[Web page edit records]
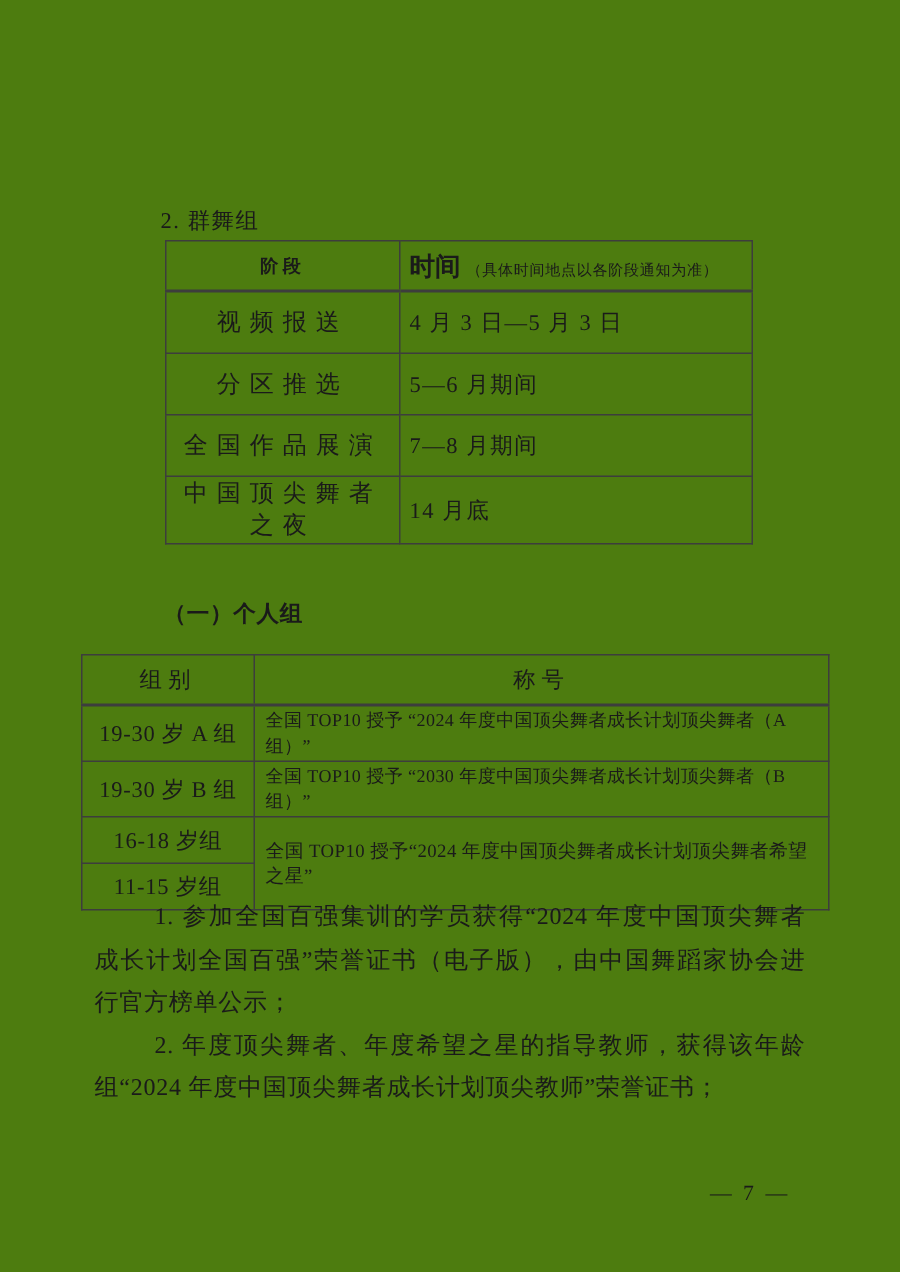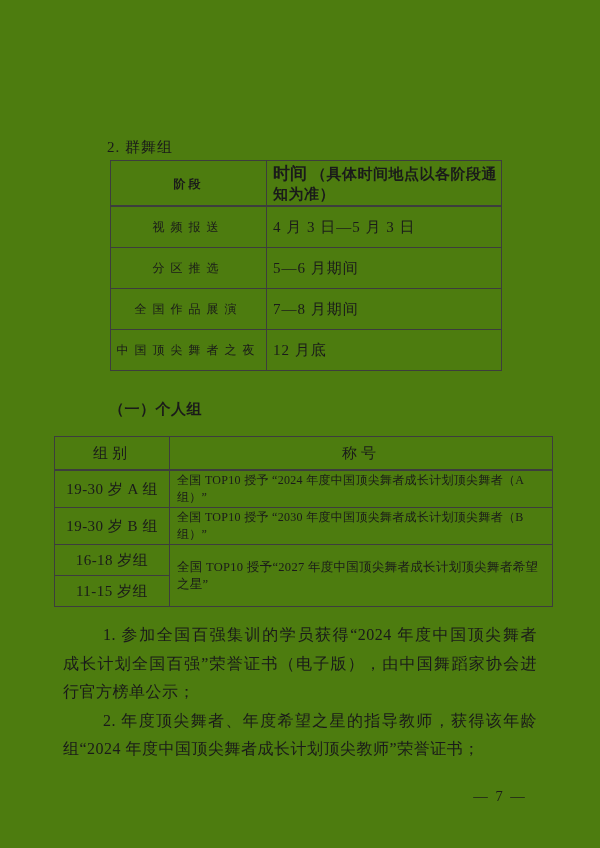"（具体时间地点以各阶段通知为准）" .schedule .hdr-time-note { font-size: 15px -> 10px; font-weight: bold -> none }
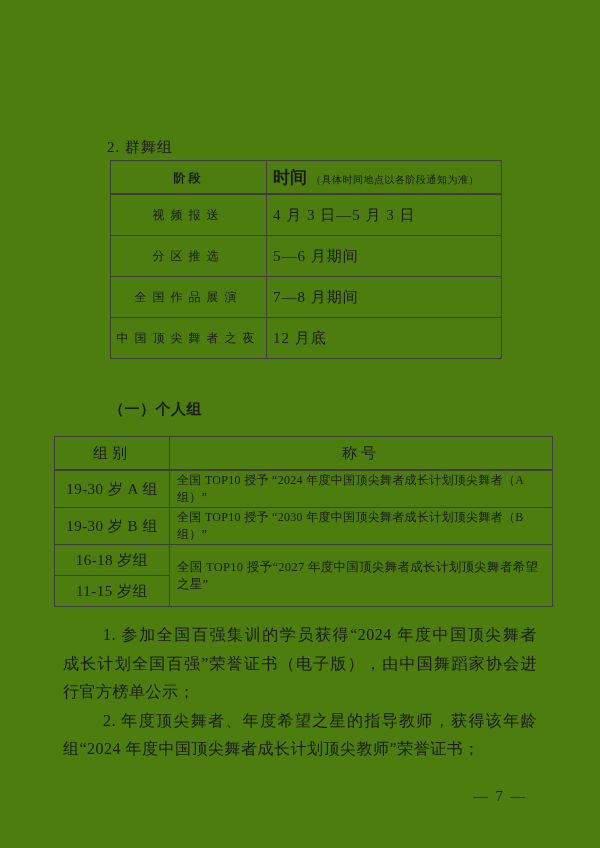"视频报送" .schedule .stage-cell { font-size: 12px -> 16px }
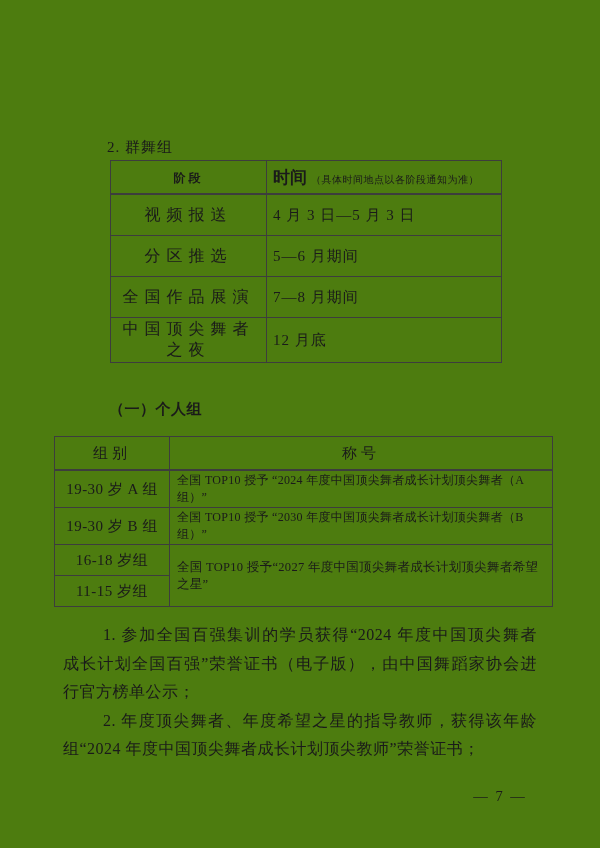"12 月底" td.time-col { text: 12 -> 14 }
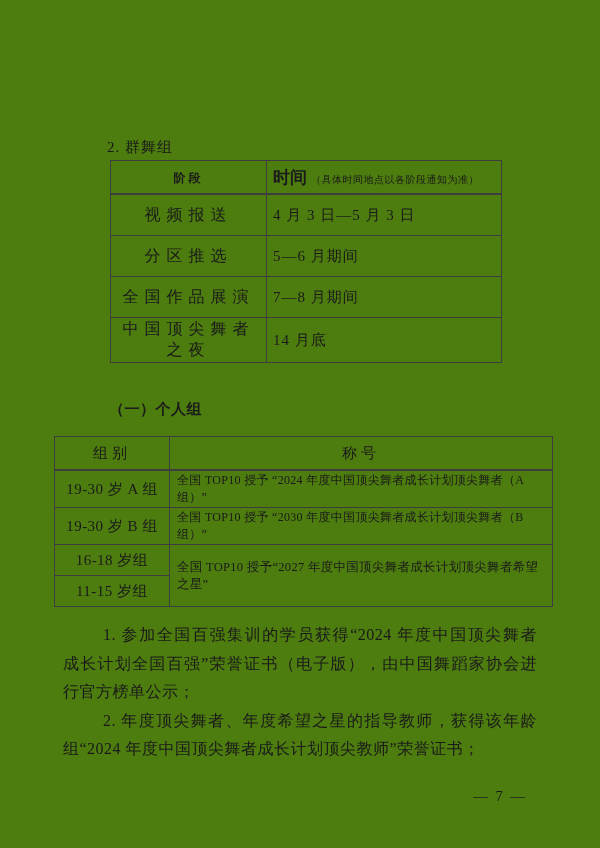"全国 TOP10 授予“2027 年度中国顶尖舞者成长计划顶尖舞者希望之星”" td.title-col { text: 2027 -> 2024 }
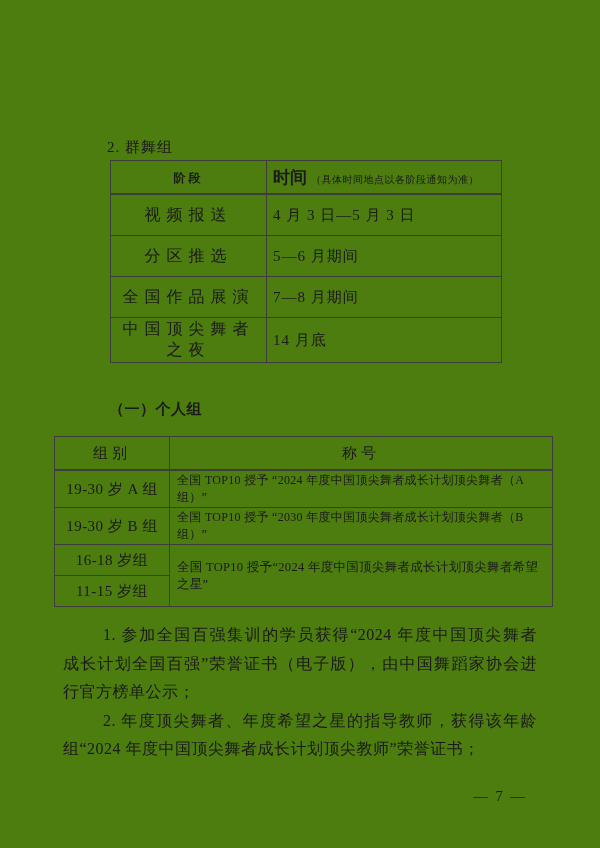"1. 参加全国百强集训的学员获得“2024 年度中国顶尖舞者" .body-text { margin-top: 23px -> none }
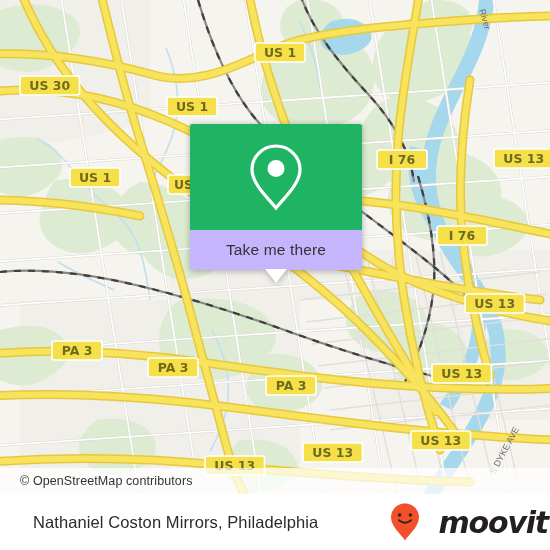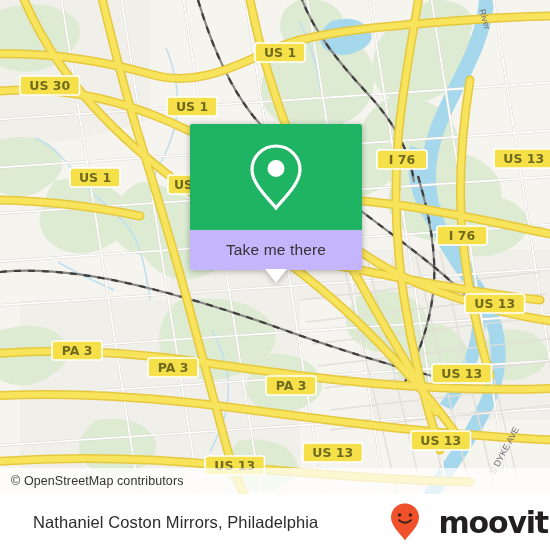"© OpenStreetMap contributors" #attrib { padding-left: 11px -> 20px }
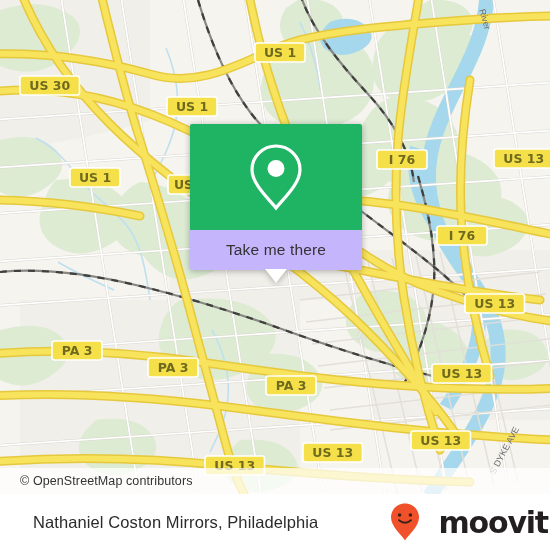"moovit" #brand { font-style: none -> italic }
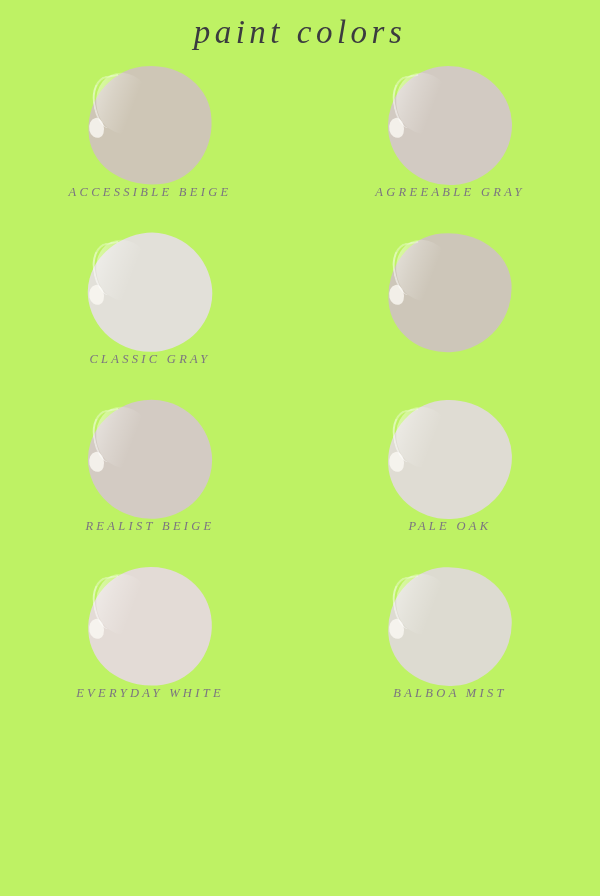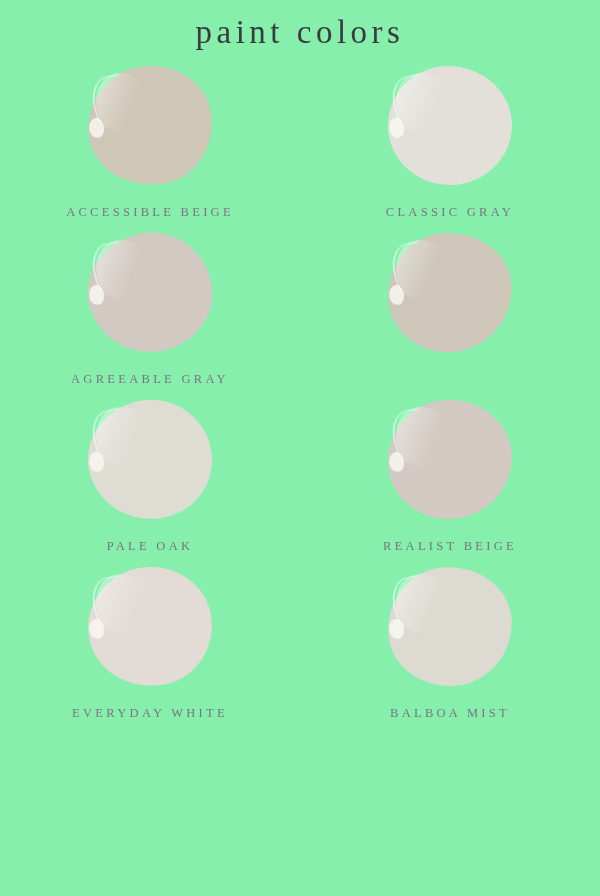"paint colors" div.page { background: #86efac -> #bef264; font-style: none -> italic }
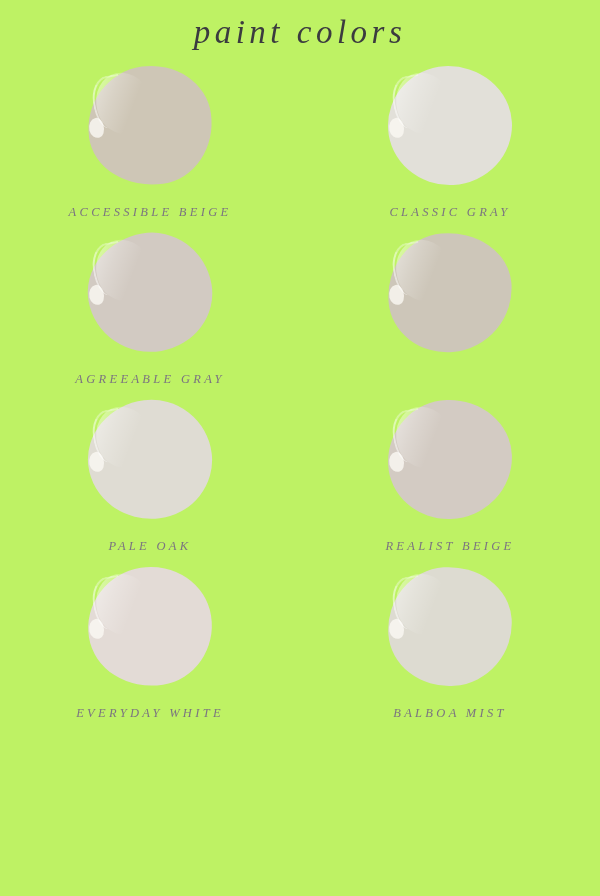"ACCESSIBLE BEIGE" .swatch-label { margin-top: 20px -> none }
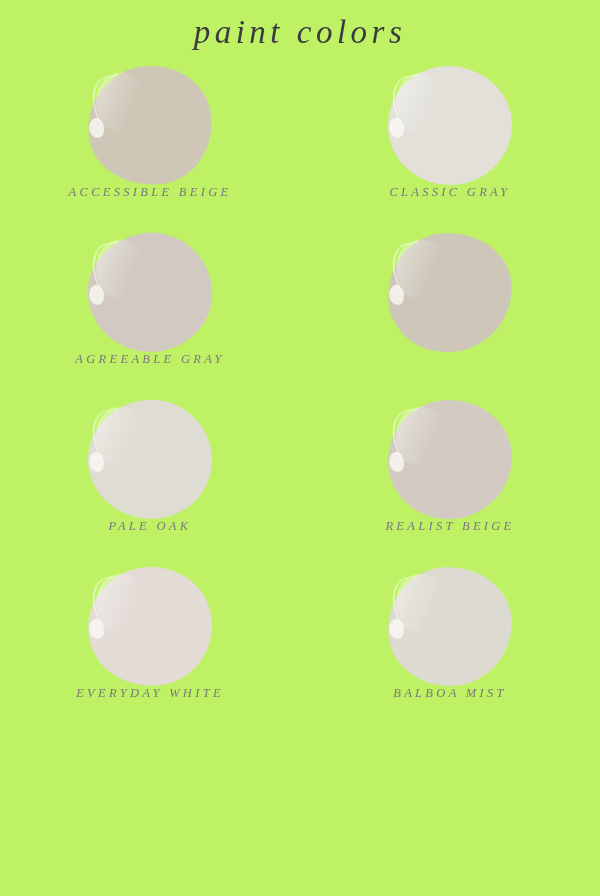"CLASSIC GRAY" div.swatch-cell { order: before "AGREEABLE GRAY" -> after "AGREEABLE GRAY" }
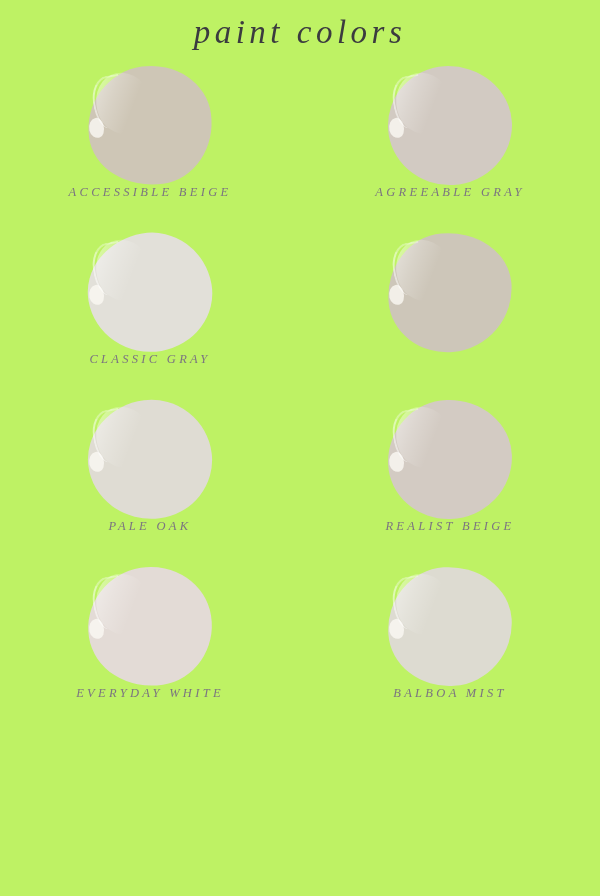"PALE OAK" div.swatch-cell { order: before "REALIST BEIGE" -> after "REALIST BEIGE" }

* **Problem description**
Copy the lines exactly as they appear from the opening of the entries above through the line with "background: #86efac ->", excluding all pictures.

* **Response for this exercise**
"（具体时间地点以各阶段通知为准）" .schedule .hdr-time-note { font-size: 15px -> 10px; font-weight: bold -> none }
"视频报送" .schedule .stage-cell { font-size: 12px -> 16px }
"12 月底" td.time-col { text: 12 -> 14 }
"全国 TOP10 授予“2027 年度中国顶尖舞者成长计划顶尖舞者希望之星”" td.title-col { text: 2027 -> 2024 }
"1. 参加全国百强集训的学员获得“2024 年度中国顶尖舞者" .body-text { margin-top: 23px -> none }
"© OpenStreetMap contributors" #attrib { padding-left: 11px -> 20px }
"moovit" #brand { font-style: none -> italic }
"paint colors" div.page { background: #86efac -> #bef264; font-style: none -> italic }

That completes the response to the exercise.